• **WHAT YOU NEED TO DO**: Output all of the entries beneath, exactly as written.

[Itemized modification records]

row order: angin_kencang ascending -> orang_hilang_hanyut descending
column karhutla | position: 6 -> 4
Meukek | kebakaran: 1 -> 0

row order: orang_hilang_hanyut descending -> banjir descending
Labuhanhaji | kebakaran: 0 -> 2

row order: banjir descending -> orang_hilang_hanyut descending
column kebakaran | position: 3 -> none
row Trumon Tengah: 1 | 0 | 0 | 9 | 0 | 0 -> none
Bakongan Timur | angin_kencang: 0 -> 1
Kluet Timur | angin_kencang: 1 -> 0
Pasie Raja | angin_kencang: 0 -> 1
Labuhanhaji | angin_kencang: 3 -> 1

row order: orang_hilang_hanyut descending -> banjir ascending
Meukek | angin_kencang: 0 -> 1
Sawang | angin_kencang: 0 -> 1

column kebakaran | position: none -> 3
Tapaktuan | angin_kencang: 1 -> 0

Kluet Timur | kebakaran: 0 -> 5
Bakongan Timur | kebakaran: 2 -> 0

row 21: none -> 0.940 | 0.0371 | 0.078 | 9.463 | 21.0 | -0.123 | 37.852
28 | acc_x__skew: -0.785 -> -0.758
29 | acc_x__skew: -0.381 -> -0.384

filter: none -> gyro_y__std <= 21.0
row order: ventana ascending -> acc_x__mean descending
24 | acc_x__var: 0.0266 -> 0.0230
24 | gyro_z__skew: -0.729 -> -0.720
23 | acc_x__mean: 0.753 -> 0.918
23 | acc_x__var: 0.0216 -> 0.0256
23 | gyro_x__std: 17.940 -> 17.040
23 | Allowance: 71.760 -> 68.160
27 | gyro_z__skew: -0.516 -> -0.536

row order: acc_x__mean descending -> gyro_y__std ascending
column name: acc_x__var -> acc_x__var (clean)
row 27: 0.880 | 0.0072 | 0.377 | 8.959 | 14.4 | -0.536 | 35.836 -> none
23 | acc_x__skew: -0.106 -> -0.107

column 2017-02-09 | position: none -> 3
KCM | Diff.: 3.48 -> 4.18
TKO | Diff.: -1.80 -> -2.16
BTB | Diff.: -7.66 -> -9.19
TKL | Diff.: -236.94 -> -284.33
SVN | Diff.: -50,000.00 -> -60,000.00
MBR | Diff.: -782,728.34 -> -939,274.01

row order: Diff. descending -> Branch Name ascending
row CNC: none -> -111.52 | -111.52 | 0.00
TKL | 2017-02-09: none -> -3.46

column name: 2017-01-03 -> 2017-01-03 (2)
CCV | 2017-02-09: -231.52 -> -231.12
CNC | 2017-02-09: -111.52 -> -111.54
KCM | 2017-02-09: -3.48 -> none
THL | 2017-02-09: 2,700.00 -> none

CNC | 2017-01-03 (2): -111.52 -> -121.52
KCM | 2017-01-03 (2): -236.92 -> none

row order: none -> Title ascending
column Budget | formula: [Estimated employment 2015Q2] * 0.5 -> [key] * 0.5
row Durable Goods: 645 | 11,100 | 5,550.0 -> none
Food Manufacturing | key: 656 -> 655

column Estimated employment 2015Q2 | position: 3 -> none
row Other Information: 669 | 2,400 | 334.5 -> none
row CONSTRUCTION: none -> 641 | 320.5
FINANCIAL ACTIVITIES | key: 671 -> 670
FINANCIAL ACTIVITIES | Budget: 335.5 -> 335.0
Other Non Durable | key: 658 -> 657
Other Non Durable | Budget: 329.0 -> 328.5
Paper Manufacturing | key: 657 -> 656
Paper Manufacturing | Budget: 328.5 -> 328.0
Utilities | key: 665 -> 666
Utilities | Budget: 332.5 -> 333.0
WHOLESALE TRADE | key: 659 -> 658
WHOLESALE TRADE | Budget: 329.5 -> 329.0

• **YOUR SOLUTION**:
row order: angin_kencang ascending -> orang_hilang_hanyut descending
column karhutla | position: 6 -> 4
Meukek | kebakaran: 1 -> 0

row order: orang_hilang_hanyut descending -> banjir descending
Labuhanhaji | kebakaran: 0 -> 2

row order: banjir descending -> orang_hilang_hanyut descending
column kebakaran | position: 3 -> none
row Trumon Tengah: 1 | 0 | 0 | 9 | 0 | 0 -> none
Bakongan Timur | angin_kencang: 0 -> 1
Kluet Timur | angin_kencang: 1 -> 0
Pasie Raja | angin_kencang: 0 -> 1
Labuhanhaji | angin_kencang: 3 -> 1

row order: orang_hilang_hanyut descending -> banjir ascending
Meukek | angin_kencang: 0 -> 1
Sawang | angin_kencang: 0 -> 1

column kebakaran | position: none -> 3
Tapaktuan | angin_kencang: 1 -> 0

Kluet Timur | kebakaran: 0 -> 5
Bakongan Timur | kebakaran: 2 -> 0

row 21: none -> 0.940 | 0.0371 | 0.078 | 9.463 | 21.0 | -0.123 | 37.852
28 | acc_x__skew: -0.785 -> -0.758
29 | acc_x__skew: -0.381 -> -0.384

filter: none -> gyro_y__std <= 21.0
row order: ventana ascending -> acc_x__mean descending
24 | acc_x__var: 0.0266 -> 0.0230
24 | gyro_z__skew: -0.729 -> -0.720
23 | acc_x__mean: 0.753 -> 0.918
23 | acc_x__var: 0.0216 -> 0.0256
23 | gyro_x__std: 17.940 -> 17.040
23 | Allowance: 71.760 -> 68.160
27 | gyro_z__skew: -0.516 -> -0.536

row order: acc_x__mean descending -> gyro_y__std ascending
column name: acc_x__var -> acc_x__var (clean)
row 27: 0.880 | 0.0072 | 0.377 | 8.959 | 14.4 | -0.536 | 35.836 -> none
23 | acc_x__skew: -0.106 -> -0.107

column 2017-02-09 | position: none -> 3
KCM | Diff.: 3.48 -> 4.18
TKO | Diff.: -1.80 -> -2.16
BTB | Diff.: -7.66 -> -9.19
TKL | Diff.: -236.94 -> -284.33
SVN | Diff.: -50,000.00 -> -60,000.00
MBR | Diff.: -782,728.34 -> -939,274.01

row order: Diff. descending -> Branch Name ascending
row CNC: none -> -111.52 | -111.52 | 0.00
TKL | 2017-02-09: none -> -3.46

column name: 2017-01-03 -> 2017-01-03 (2)
CCV | 2017-02-09: -231.52 -> -231.12
CNC | 2017-02-09: -111.52 -> -111.54
KCM | 2017-02-09: -3.48 -> none
THL | 2017-02-09: 2,700.00 -> none

CNC | 2017-01-03 (2): -111.52 -> -121.52
KCM | 2017-01-03 (2): -236.92 -> none

row order: none -> Title ascending
column Budget | formula: [Estimated employment 2015Q2] * 0.5 -> [key] * 0.5
row Durable Goods: 645 | 11,100 | 5,550.0 -> none
Food Manufacturing | key: 656 -> 655

column Estimated employment 2015Q2 | position: 3 -> none
row Other Information: 669 | 2,400 | 334.5 -> none
row CONSTRUCTION: none -> 641 | 320.5
FINANCIAL ACTIVITIES | key: 671 -> 670
FINANCIAL ACTIVITIES | Budget: 335.5 -> 335.0
Other Non Durable | key: 658 -> 657
Other Non Durable | Budget: 329.0 -> 328.5
Paper Manufacturing | key: 657 -> 656
Paper Manufacturing | Budget: 328.5 -> 328.0
Utilities | key: 665 -> 666
Utilities | Budget: 332.5 -> 333.0
WHOLESALE TRADE | key: 659 -> 658
WHOLESALE TRADE | Budget: 329.5 -> 329.0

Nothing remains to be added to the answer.